[SUPPLIED MATERIAL]
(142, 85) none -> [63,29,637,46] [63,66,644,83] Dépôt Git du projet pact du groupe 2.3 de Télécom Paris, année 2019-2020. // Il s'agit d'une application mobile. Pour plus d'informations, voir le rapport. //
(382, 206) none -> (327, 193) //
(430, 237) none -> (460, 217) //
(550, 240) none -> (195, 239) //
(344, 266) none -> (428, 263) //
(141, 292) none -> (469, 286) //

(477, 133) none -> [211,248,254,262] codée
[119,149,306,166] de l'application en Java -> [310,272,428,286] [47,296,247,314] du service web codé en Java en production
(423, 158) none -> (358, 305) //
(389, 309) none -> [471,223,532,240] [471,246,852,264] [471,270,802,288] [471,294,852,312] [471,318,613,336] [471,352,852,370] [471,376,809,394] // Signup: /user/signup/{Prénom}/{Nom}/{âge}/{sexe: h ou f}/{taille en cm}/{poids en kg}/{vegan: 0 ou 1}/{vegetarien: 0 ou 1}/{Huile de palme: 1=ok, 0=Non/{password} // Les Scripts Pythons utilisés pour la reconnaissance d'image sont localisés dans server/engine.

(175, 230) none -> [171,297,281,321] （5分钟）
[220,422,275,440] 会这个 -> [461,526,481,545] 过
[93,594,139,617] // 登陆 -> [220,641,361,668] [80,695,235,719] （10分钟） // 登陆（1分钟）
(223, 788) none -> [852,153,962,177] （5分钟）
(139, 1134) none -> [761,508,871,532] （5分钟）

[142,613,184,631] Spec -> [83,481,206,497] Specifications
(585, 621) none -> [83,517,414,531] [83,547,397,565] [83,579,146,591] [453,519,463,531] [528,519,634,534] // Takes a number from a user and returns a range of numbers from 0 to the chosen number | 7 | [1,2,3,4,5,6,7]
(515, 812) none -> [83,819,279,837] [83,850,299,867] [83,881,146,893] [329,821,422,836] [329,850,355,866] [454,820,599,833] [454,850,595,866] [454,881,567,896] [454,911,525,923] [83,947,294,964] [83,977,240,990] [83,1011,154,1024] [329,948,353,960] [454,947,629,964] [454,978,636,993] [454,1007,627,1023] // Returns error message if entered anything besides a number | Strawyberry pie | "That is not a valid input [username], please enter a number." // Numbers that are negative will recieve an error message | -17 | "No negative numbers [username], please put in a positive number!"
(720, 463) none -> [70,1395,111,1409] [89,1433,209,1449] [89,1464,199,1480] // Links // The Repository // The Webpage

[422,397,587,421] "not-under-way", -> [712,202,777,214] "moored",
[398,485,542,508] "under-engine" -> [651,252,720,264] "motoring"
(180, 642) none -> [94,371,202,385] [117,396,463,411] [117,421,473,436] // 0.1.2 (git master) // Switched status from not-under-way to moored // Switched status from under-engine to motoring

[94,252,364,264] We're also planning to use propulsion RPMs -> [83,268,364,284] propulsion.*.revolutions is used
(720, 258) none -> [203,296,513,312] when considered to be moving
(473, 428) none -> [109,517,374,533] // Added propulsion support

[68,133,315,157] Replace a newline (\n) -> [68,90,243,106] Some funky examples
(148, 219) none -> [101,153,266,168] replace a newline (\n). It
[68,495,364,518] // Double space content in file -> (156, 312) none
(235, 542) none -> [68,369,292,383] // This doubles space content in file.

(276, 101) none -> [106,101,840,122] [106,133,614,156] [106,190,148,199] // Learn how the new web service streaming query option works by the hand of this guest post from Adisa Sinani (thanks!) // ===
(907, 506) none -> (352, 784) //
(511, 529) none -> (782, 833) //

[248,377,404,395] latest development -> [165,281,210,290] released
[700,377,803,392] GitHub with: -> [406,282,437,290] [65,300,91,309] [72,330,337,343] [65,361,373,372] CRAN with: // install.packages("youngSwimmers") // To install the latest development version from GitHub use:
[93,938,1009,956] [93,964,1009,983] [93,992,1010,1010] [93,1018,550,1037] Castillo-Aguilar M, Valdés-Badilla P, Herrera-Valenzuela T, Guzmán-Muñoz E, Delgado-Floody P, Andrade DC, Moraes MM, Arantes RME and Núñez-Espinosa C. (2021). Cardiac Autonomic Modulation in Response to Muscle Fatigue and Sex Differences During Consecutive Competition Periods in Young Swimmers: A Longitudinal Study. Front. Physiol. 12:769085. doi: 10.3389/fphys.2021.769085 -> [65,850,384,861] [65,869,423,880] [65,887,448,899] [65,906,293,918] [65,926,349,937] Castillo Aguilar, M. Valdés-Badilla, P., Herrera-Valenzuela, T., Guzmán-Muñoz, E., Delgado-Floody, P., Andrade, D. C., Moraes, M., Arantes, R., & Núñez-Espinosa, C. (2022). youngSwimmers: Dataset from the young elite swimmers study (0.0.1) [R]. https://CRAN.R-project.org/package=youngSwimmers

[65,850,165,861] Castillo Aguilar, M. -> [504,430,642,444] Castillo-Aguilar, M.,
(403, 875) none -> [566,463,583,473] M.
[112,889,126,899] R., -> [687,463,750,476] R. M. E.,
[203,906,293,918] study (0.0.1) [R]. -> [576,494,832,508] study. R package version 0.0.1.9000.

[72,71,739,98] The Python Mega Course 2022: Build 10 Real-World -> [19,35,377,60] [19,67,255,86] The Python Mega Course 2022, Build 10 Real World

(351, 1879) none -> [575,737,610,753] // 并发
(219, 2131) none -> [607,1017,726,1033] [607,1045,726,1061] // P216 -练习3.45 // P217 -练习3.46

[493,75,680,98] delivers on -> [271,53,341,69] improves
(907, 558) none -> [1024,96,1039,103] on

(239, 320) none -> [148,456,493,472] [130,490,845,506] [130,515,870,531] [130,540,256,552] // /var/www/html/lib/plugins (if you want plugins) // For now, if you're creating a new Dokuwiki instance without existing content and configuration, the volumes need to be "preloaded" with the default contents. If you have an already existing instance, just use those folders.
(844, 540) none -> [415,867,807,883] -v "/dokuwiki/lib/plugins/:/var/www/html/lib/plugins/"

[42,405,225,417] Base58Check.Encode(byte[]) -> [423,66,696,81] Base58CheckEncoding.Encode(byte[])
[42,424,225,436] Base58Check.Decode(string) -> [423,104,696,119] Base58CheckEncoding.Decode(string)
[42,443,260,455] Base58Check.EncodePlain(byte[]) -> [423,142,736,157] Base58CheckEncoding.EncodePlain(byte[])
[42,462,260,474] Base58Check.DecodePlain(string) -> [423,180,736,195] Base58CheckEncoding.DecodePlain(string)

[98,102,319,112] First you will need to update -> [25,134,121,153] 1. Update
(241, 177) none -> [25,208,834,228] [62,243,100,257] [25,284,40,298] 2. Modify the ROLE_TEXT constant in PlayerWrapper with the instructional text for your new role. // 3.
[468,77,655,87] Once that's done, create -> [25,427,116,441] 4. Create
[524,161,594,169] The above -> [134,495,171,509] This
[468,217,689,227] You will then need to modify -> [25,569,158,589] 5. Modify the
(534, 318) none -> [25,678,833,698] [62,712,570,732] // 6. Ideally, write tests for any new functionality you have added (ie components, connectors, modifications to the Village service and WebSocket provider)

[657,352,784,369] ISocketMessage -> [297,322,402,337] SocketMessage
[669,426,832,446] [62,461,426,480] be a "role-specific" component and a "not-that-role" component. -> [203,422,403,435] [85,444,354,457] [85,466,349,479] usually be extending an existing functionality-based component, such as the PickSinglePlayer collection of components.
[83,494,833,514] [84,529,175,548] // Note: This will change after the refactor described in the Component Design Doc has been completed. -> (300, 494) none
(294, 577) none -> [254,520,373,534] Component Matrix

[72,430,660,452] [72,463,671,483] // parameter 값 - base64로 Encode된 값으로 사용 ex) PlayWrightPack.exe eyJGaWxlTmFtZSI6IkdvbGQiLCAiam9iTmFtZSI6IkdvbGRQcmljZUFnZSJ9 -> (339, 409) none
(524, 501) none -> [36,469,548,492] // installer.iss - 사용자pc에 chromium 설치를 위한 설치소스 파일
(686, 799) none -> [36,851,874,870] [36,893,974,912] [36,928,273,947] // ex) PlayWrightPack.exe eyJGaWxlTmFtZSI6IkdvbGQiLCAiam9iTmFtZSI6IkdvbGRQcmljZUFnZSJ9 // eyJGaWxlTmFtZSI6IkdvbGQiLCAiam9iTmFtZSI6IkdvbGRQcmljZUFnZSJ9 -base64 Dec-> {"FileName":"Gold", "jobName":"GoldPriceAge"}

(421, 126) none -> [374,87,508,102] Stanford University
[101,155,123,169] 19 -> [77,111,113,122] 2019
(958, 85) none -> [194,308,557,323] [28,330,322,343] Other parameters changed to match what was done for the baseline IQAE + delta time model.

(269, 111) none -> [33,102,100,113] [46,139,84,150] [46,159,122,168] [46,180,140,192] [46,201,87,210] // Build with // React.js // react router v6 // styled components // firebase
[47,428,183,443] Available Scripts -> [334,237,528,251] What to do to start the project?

[WHAT THE TASK REQUIRES]
The lines you need run from the one containing "(269, 111) none" to the end of the listing. Output exactly those, both ends included.

[ANSWER TO THIS PROBLEM]
(269, 111) none -> [33,102,100,113] [46,139,84,150] [46,159,122,168] [46,180,140,192] [46,201,87,210] // Build with // React.js // react router v6 // styled components // firebase
[47,428,183,443] Available Scripts -> [334,237,528,251] What to do to start the project?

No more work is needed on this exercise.